For decades, the concept of a neutropenic diet has implied a strict limitation of foods allowed for consumption, as a presumptive means of reducing the risk of infection in cancer patients. The rationale was to limit the introduction of potentially harmful bacteria into the gastrointestinal tract by the restriction of certain foods that might harbor those organisms. However, this concept has not been substantiated with direct proof, and no universal definition of the neutropenic diet exists. Exactly which foods are restricted varies greatly by institution, but most notable is the restriction of fresh fruits and vegetables. Research evaluating potential benefits of a neutropenic diet is very limited, but the diet is still prescribed in many institutions with the hope that it will prevent foodborne infection and/or bacteremia in neutropenic patients. Review of the pathophysiology of foodborne illness and pertinent studies about the neutropenic diet lead to the conclusion that there is no clear benefit from the longstanding dietary restrictions that may be imposed during neutropenia. Instead, we propose adoption of standard safe food handling methods to allow for a more liberalized diet in the neutropenic patient.

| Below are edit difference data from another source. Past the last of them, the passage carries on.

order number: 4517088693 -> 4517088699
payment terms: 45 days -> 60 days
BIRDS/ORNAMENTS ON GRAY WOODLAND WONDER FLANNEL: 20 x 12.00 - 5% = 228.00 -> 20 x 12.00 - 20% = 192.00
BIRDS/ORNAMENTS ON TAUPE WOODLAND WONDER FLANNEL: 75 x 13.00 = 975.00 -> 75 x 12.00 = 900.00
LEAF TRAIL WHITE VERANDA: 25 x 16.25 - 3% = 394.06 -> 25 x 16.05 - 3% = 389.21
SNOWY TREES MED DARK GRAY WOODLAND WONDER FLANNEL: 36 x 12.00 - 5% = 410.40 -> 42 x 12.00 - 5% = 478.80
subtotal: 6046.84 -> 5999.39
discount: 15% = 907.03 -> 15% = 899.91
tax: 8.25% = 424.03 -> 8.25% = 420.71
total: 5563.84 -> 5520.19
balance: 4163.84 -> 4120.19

Published Studies of the Neutropenic Diet
Studies evaluating the neutropenic diet have examined three main aspects of the diet: how and whether cancer treatment centers use neutropenic diets, factors influencing patient compliance, and the incidence of infection. Several of the more recent pertinent studies are reviewed here. In 2000, Smith and Besser mailed surveys assessing use of the neutropenic diet to 400 institutional members of the Association of Community Cancer Centers. The survey queried institutions about use of a specialized low-microbe diet among nontransplant hospitalized cancer patients, the degree of neutropenia that triggered the initiation of such a diet, and a list of foods that were typically restricted. Of 400 centers queried, 156 surveys were returned. A total of 120 respondents indicated that patients with neutropenia were, in fact, placed on restricted diets, while the remaining 36 centers did not institute such diets. The investigators reported that 34 hospitals initiated neutropenic diets when the ANC was less than 1000/μL, and another 36 started when the ANC was less than 500/μL. Ten hospitals initiated the diet at the start of cancer treatment. Most hospitals that started the diet for inpatients also instructed patients to restrict their diets at home, while a minority allowed patients to resume a regular diet at home. The most commonly restricted foods were fresh fruits, fresh fruit juice, and fresh vegetables. About two-thirds of the hospitals restricted raw eggs and rare- to medium-cooked meats, and nearly half restricted dried fruits, potato salad, and beer. These survey results show clearly the high inconsistency of dietary practices for neutropenic patients.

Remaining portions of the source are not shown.